■ Task brief: Repeat the lines below exactly as written, please, from the line with "none -> [29,552,400,653]" to the line with "[47,1717,249,1755] Business (434)", both lines included, and no others.

■ Dataset:
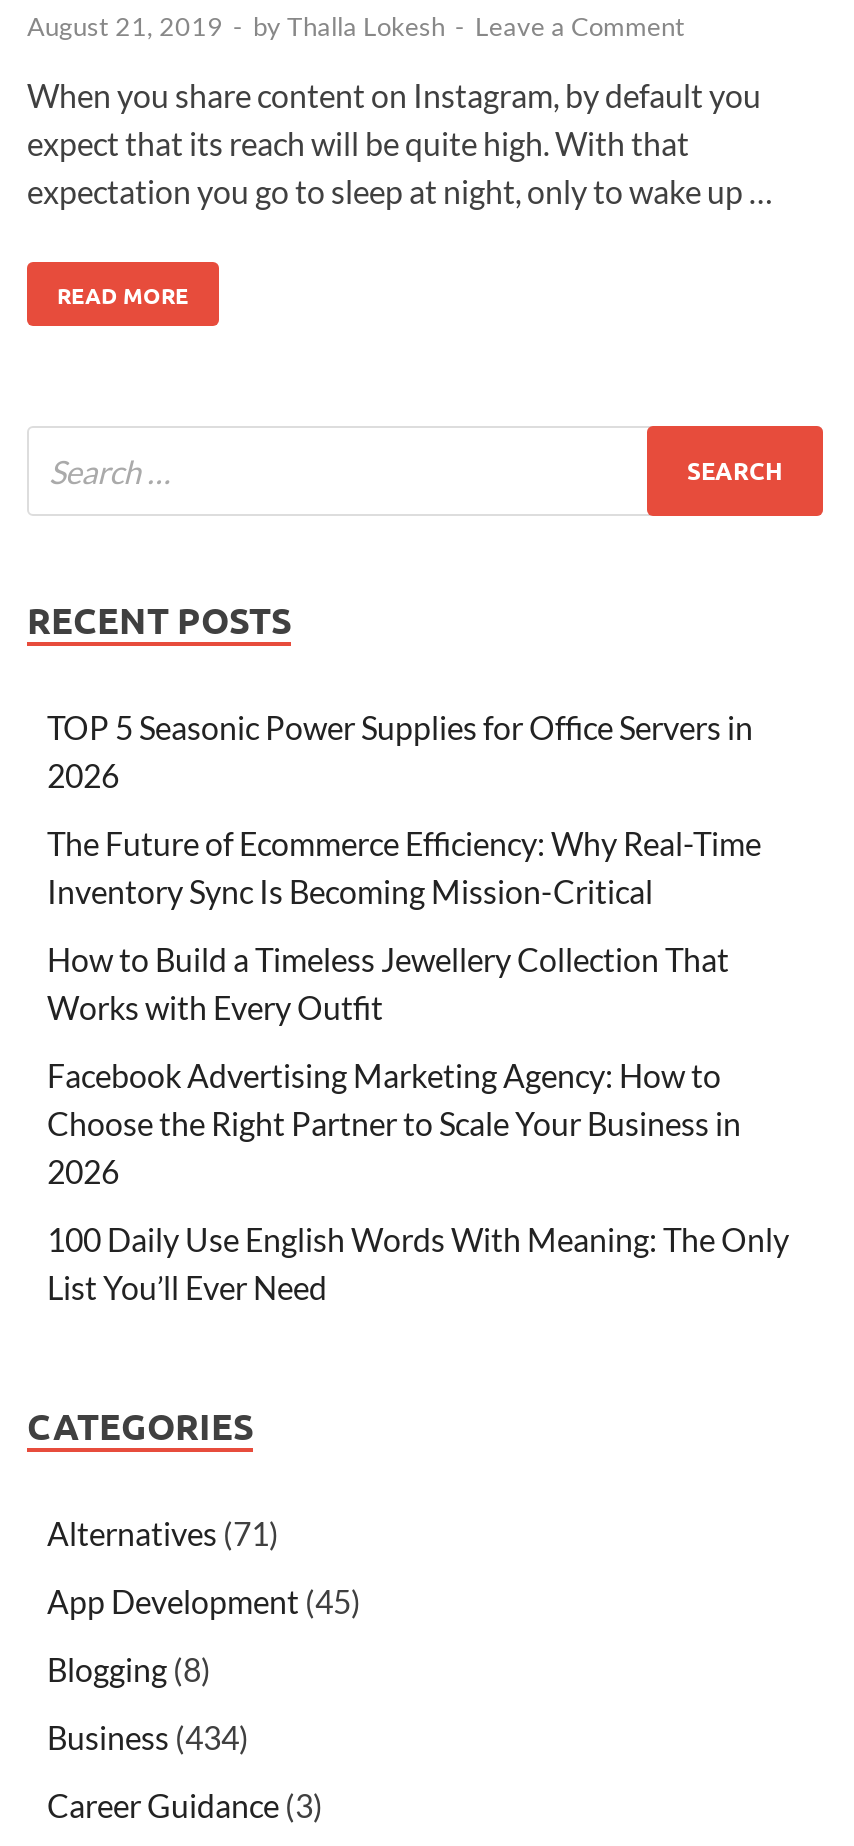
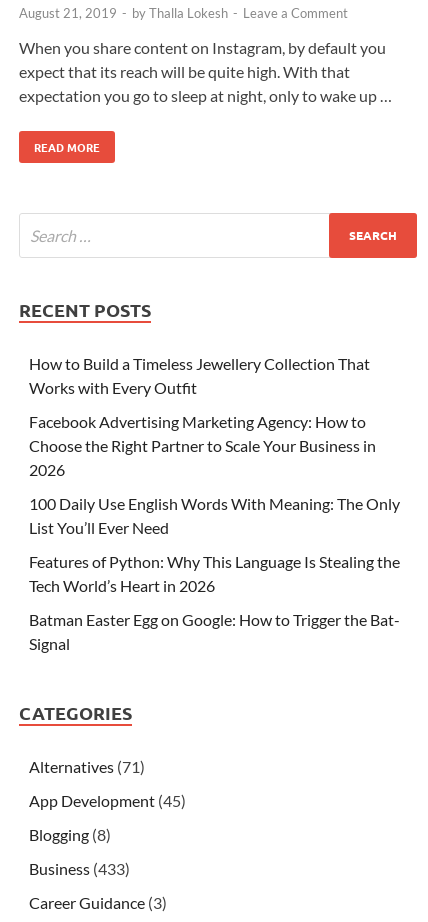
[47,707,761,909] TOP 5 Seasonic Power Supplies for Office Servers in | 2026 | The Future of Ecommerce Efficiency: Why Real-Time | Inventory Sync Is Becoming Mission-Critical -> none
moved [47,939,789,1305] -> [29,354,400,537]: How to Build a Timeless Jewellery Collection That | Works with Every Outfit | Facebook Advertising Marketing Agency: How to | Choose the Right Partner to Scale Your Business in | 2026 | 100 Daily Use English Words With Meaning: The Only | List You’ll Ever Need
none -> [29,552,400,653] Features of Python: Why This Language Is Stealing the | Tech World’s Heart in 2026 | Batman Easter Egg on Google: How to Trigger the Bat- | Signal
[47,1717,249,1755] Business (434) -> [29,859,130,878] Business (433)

...

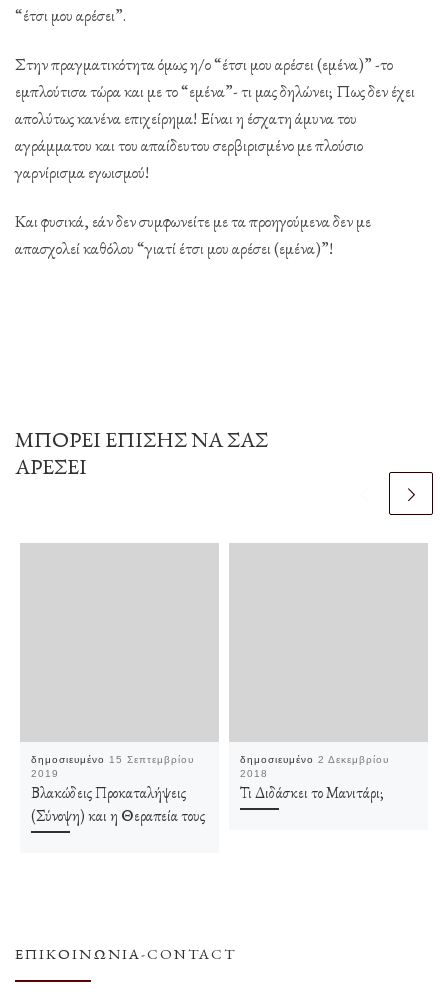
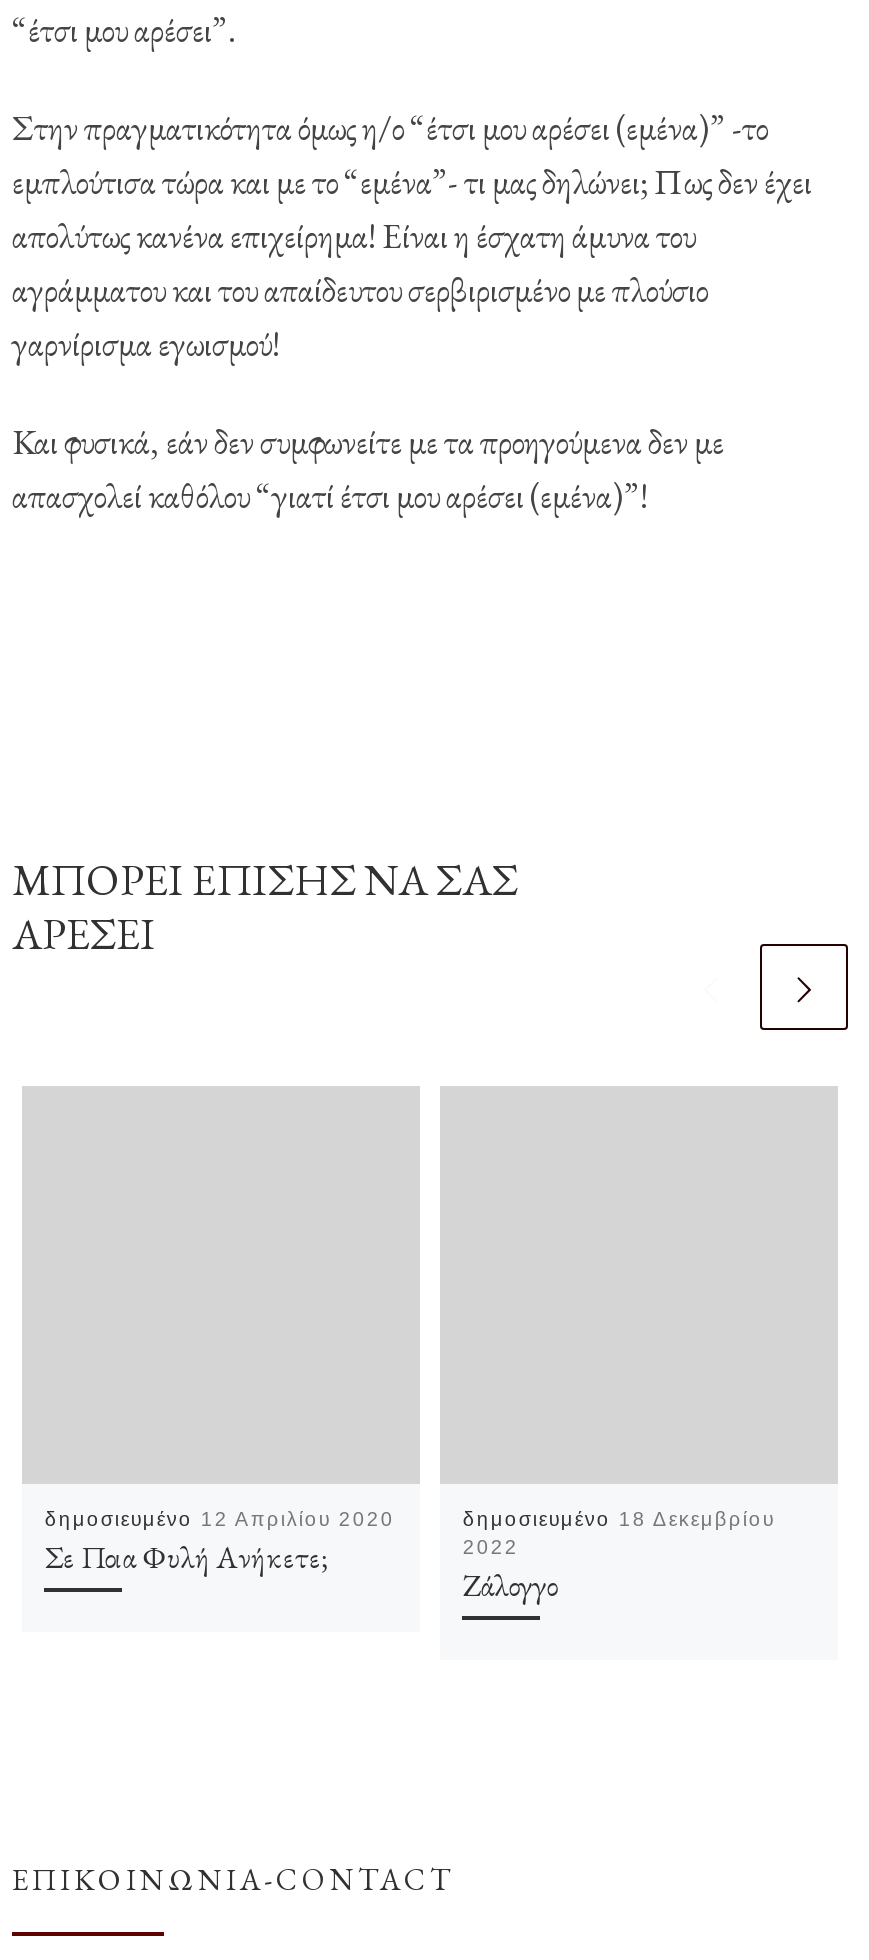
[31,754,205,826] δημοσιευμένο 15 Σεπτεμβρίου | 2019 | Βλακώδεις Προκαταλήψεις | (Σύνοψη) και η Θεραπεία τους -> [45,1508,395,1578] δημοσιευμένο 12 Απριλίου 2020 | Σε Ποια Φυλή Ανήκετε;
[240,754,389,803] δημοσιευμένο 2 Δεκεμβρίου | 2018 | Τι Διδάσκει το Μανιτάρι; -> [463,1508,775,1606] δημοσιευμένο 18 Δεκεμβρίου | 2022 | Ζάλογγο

■ Result for this exercise:
none -> [29,552,400,653] Features of Python: Why This Language Is Stealing the | Tech World’s Heart in 2026 | Batman Easter Egg on Google: How to Trigger the Bat- | Signal
[47,1717,249,1755] Business (434) -> [29,859,130,878] Business (433)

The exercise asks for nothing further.